Task instructions | Please write out, exactly as given, the line that contains "discount: 61.31 -> 64.61" and all lines that follow it through the end of the listing, and nothing else.

Data shown |

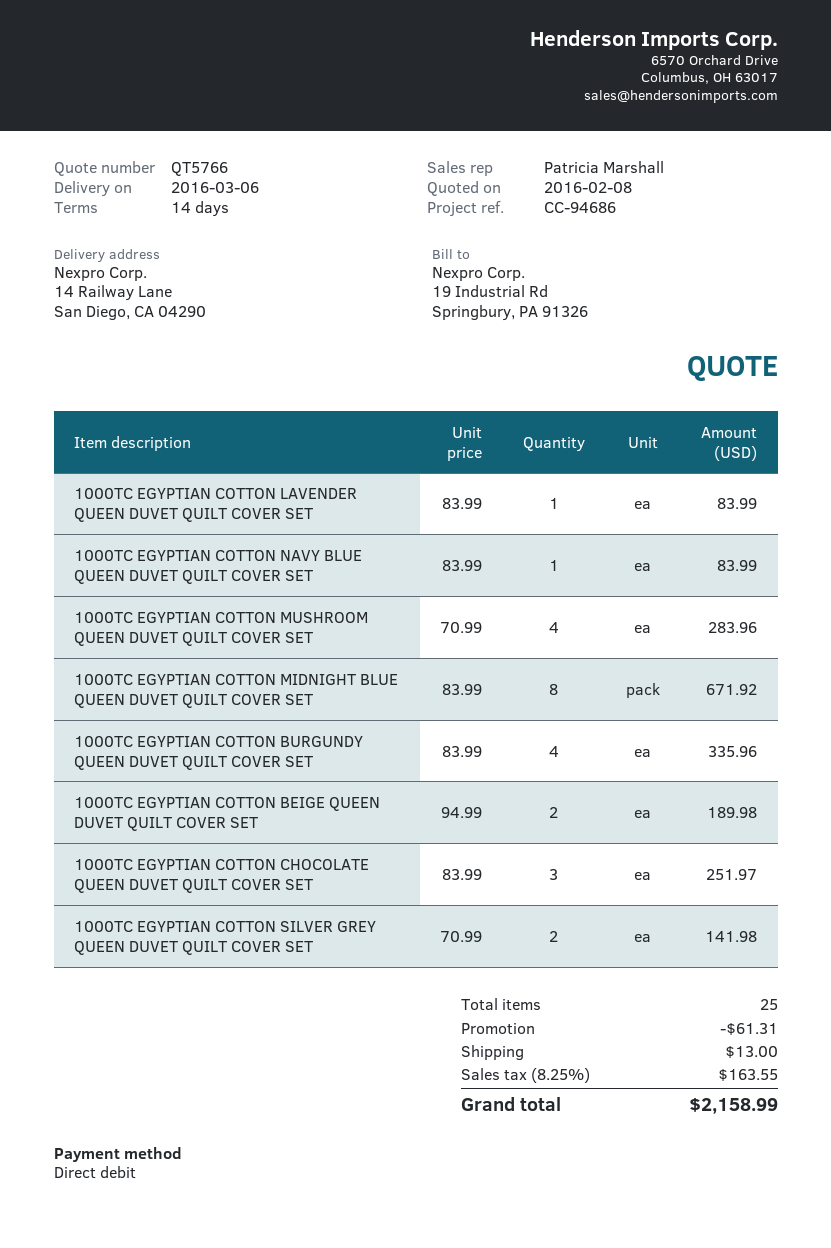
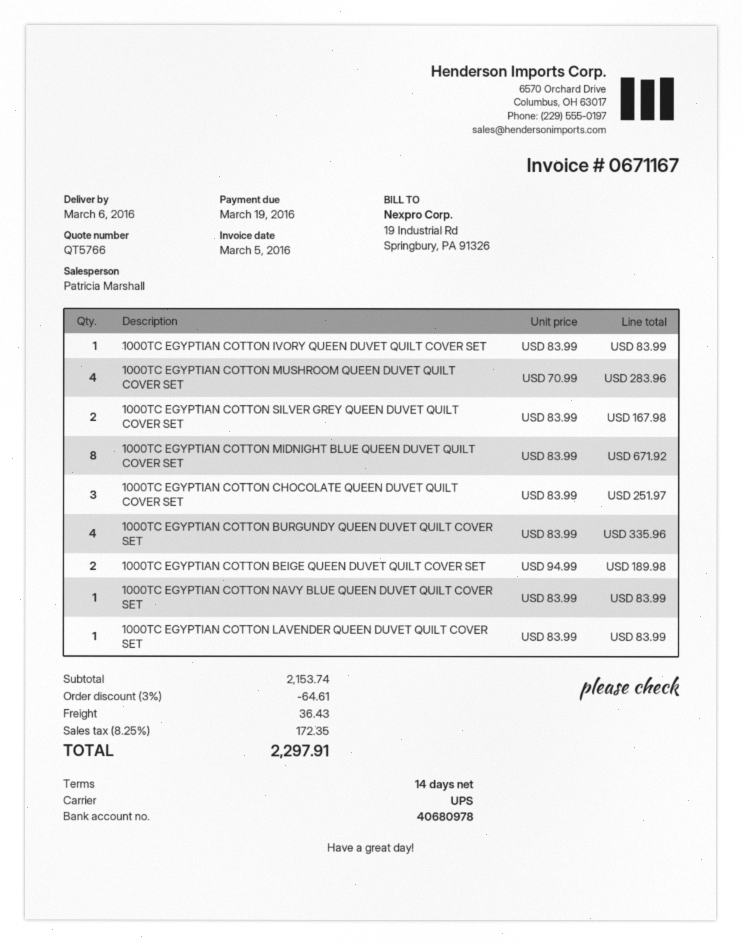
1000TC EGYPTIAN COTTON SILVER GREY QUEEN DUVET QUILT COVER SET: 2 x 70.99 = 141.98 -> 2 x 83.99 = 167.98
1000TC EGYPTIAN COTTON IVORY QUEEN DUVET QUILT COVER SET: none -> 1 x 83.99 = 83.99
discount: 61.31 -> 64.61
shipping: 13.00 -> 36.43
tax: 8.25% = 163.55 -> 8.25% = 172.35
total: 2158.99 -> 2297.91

Answer to this exercise |
discount: 61.31 -> 64.61
shipping: 13.00 -> 36.43
tax: 8.25% = 163.55 -> 8.25% = 172.35
total: 2158.99 -> 2297.91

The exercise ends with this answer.